For Nvidia, consensus revenue estimate for the current quarter of $6.02 billion indicates a -21.3% year-on-year change. For the current and next fiscal year, estimates of USD 27.01 billion and USD 29.55 billion indicate changes of +0.3% and +9.4%, respectively.

Latest reported results and surprise history

Nvidia reported revenue of $5.93 billion for the most recent reported quarter, a -16.5% year-over-year change. EPS of $0.58 for the same period compared to $1.17 a year ago.

Compared to the Zacks Consensus estimate of $5.93 billion, reported earnings represent a surprise of +0.02%. The EPS surprise was -17.14%.

Over the past four quarters, Nvidia has twice beaten consensus estimates for earnings per share.

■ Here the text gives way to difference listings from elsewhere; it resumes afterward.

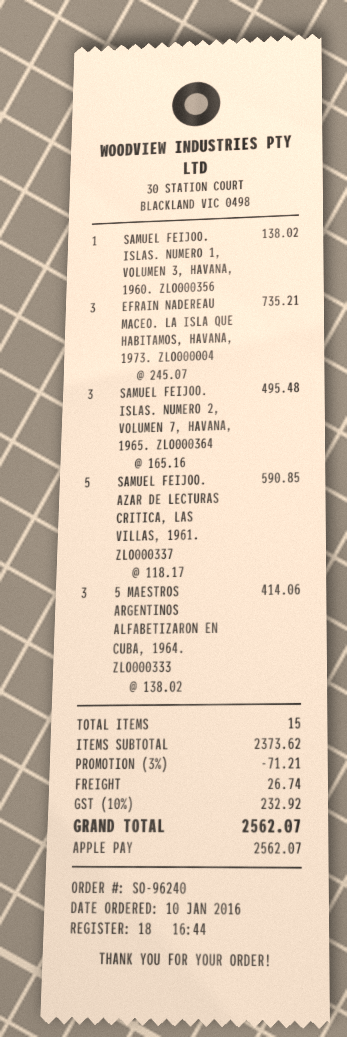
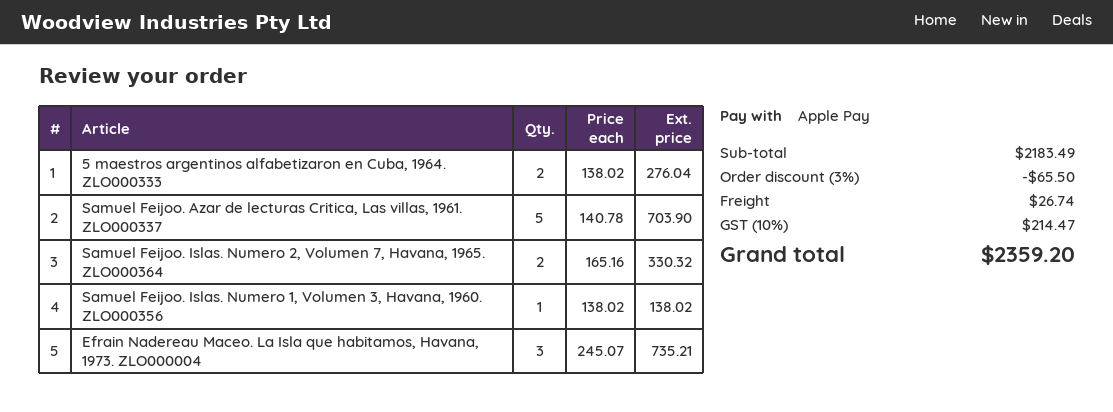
SAMUEL FEIJOO. ISLAS. NUMERO 2, VOLUMEN 7, HAVANA, 1965. ZLO000364: 3 x 165.16 = 495.48 -> 2 x 165.16 = 330.32
SAMUEL FEIJOO. AZAR DE LECTURAS CRITICA, LAS VILLAS, 1961. ZLO000337: 5 x 118.17 = 590.85 -> 5 x 140.78 = 703.90
5 MAESTROS ARGENTINOS ALFABETIZARON EN CUBA, 1964. ZLO000333: 3 x 138.02 = 414.06 -> 2 x 138.02 = 276.04
subtotal: 2373.62 -> 2183.49
discount: 3% = 71.21 -> 3% = 65.50
tax: 10% = 232.92 -> 10% = 214.47
total: 2562.07 -> 2359.20

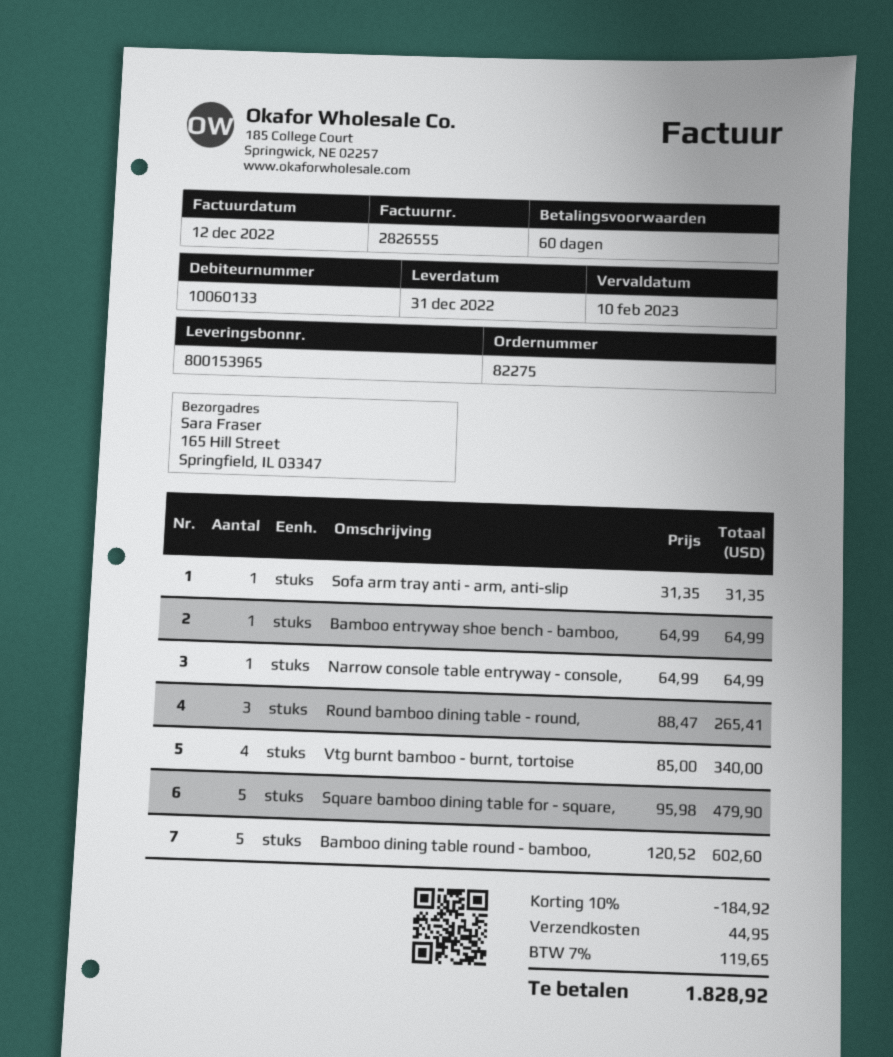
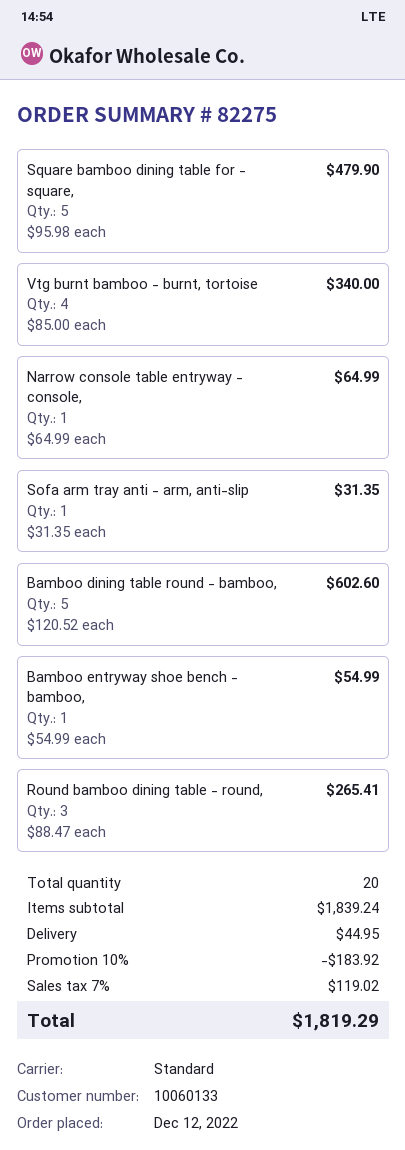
Bamboo entryway shoe bench - bamboo,: 1 x 64.99 = 64.99 -> 1 x 54.99 = 54.99
discount: 10% = 184.92 -> 10% = 183.92
tax: 7% = 119.65 -> 7% = 119.02
total: 1828.92 -> 1819.29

The company beat consensus sales estimates every time during this period.


No investment decision can be efficient without considering a stock’s valuation. Whether a stock’s current price accurately reflects the intrinsic value of the underlying business and the company’s growth prospects is a key factor in future stock price performance.

Comparing the current value of a company’s valuation multiples, such as B. Price to Earnings (P/E), Price to Sales (P/S), and Price to Cash Flow (P/CF), with its own historical values ​​help determine whether the stock is Fairly Valued, Overvalued or Undervalued while making the comparison of the company relative to its peers based on these parameters gives a good indication of how reasonable the stock price is.

As part of the Zacks Style Scores system, the Zacks Value Style Score (which assesses both traditional and unconventional valuation metrics) organizes stocks into five groups from A to F (A is better than B; B is better than C; and so on), making it helpful in determining whether a stock is overvalued, correctly valued, or temporarily undervalued.

Nvidia is rated F on this front, indicating it’s trading at a premium to its peers. Click here to view the values ​​of some of the assessment metrics that led to this grade.

bottom line

The facts discussed here and plenty of other information on might help determine whether or not the market clamor surrounding Nvidia is worth paying attention to. However, its No. 4 Zacks rank suggests it could underperform the broader market in the near term.